To read the Heritage Foundation re-assessment, click on the following link:
http://www.heritage.org/research/reports/2012/01/critical-issues-in-assessing-teacher-compensation
I would not want to question the assumption that the better among our teachers are those who, as students, outperformed their peers. Nevertheless, I don't take it as given that the better qualified the teacher, the more likely his or her students will perform at above average levels. I have always believed that parents have a great deal more to do with their children's performance in school than we are led to believe by the teachers' unions and other interested parties. I believe that children perform better in school when they come from homes where a parent checks his or her child's homework, where parents make their children go to bed at reasonable hours of the evening, where parents ensure that their children get proper nourishment, exercise and discipline. Parents, not teachers, are primarily responsible for ensuring that children can work hard in school and that they do so. I don't deny that the training that teachers receive matters in this regard, and I recognize that there are too many teachers who conduct themselves unprofessionally in class.
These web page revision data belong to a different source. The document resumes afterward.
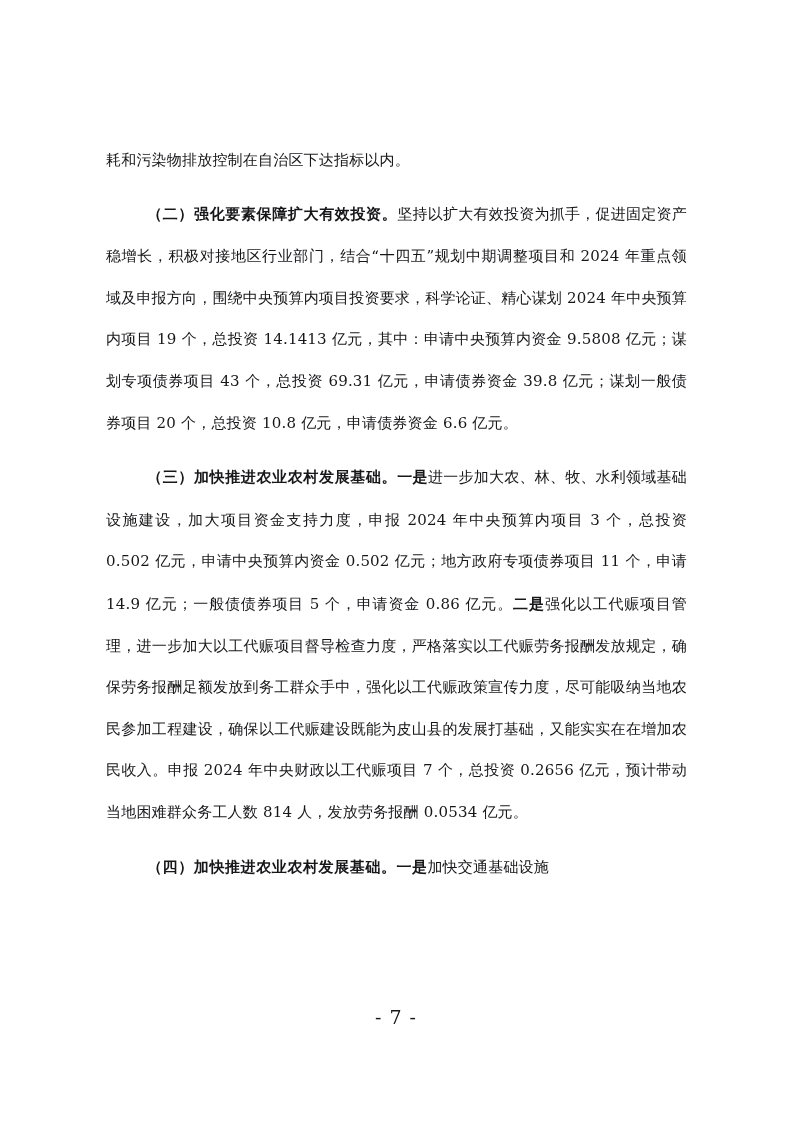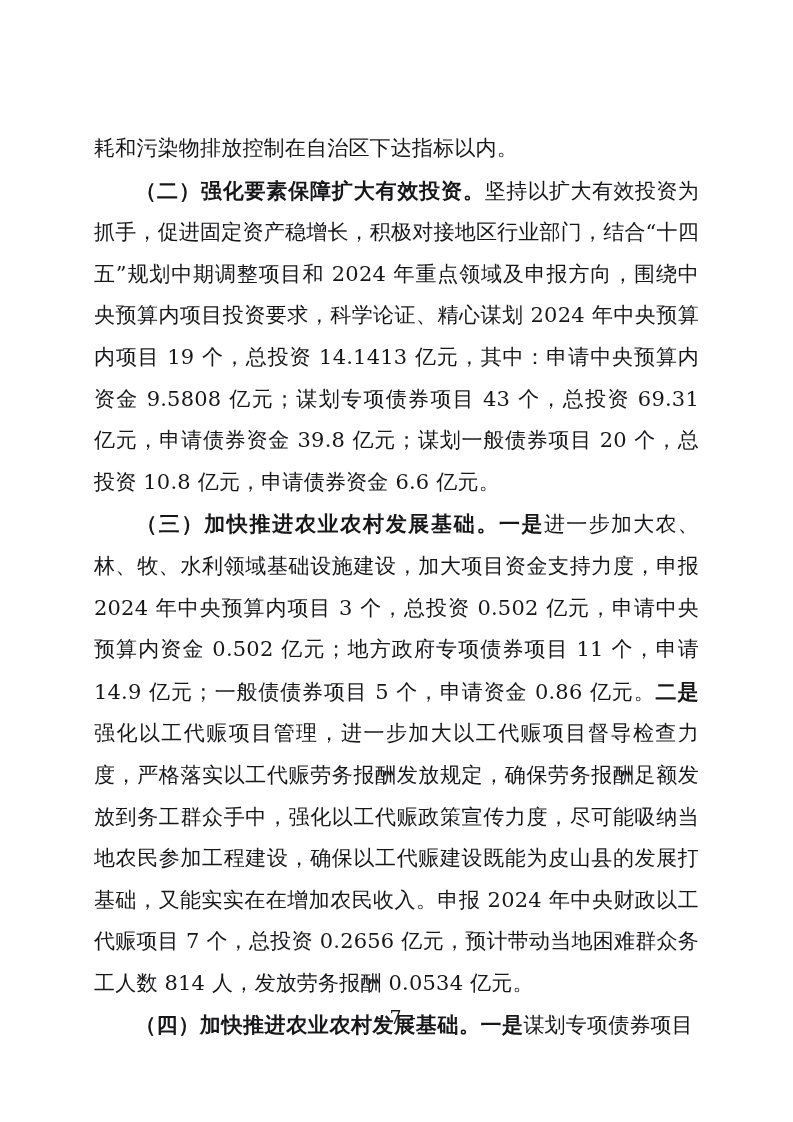"耗和污染物排放控制在自治区下达指标以内。" p.para { font-size: 21px -> 15px; margin: 0 -> 12px }
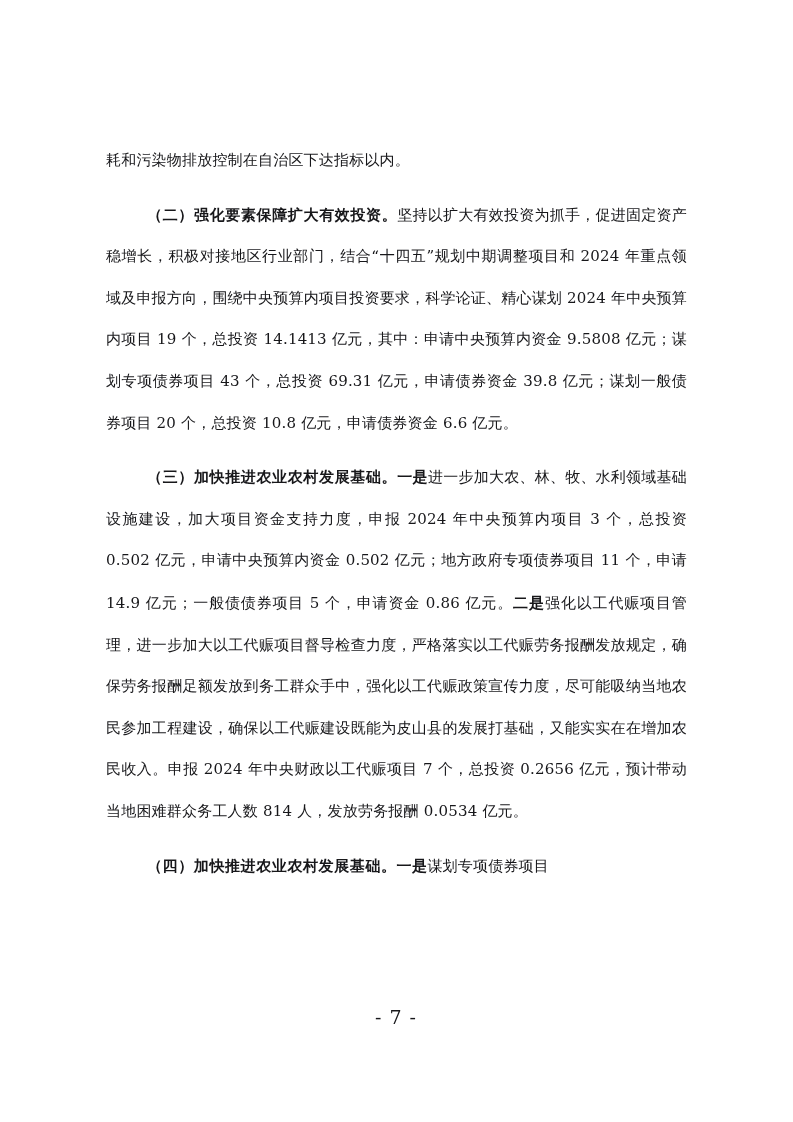"（二）强化要素保障扩大有效投资。" .heading-run { font-family: Liberation Sans, sans-serif -> Liberation Mono, monospace }
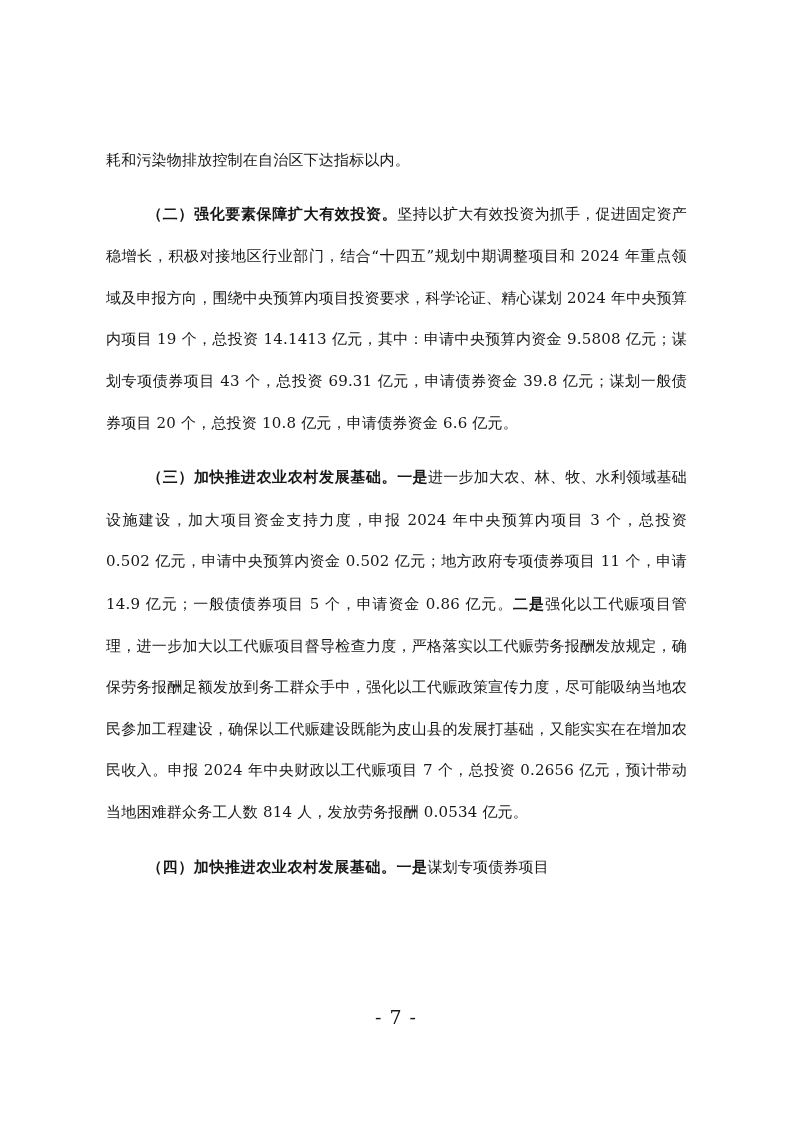"谋划专项债券项目" span { text: 谋划专项债券项目 -> 加快交通基础设施 }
But the primary problem with elementary and secondary education in the U.S. stems from poor parenting and not from low teachers' salaries.
ReplyDeleteThere is plenty of research to support your opinion, Eternal City. Yes, parents quite likely are the single, most important factor in motivating children to engage in learning (all other relevant factors being normal). This is especially the case when it comes to "in home" fathers. There is also plenty of research indicating that "good" teachers build on that motive and "exploit" it in such a way that learning and subsequent academic achievement on standardized tests takes place.
ReplyDeleteTO your point, there also happens to be a scad of literature indicating a negative correlation between teachers' salaries and student achievement as that is measured on standardized tests.
Lastly, there are anecdotal data suggesting that the "brightest" of college graduates do not necessarily make the best of elementary/secondary school teachers. (Perhaps for a high school AP course, that's not accurate.) It seems, instead, that a "C" or "B" average college graduate makes for a good teacher.
Why?
Perhaps for two reasons: 1) it is thought that they have struggled to learn the material themselves, so they are more psychologically attuned to the difficulty of learning the material and emphatize better with the broad range of students who aren't particularly interested in a subject or intellectually capable of mastering it; and, 2) elementary and high school studies are not about preparing young people for a college major but of ensuring that young people are well-prepared to pursue the educational program that is best for them post-graudation. Some will not go to college and many will. Both need to be prepared for their chosen pursuit. TMM would note that these are speculations because there is no solid research to make a solid argument in either direction.
TMM's point was not that increasing teachers' salaries would lead to increased student achievement. Nor was TMM's point that hiring bright college graduates would increase student achievement. His point was that the problems with elementary and secondary academic achievement since the 1960s indicates that undergraduate teacher education programs and departments/colleges/schools of education have not demonstrated themselves worth the investment that has been put into them since the 1960s.
I entirely agree with the positions you outline in the last paragraph of your response to my initial comment. I did not think that the point of your piece was to argue anything else but these positions. My comments were intended to endorse what you said in your original piece, and to extend the conversation to the role of parents, a role which the Mainstream Media and the teachers' unions find it "politically" convenient to ignore.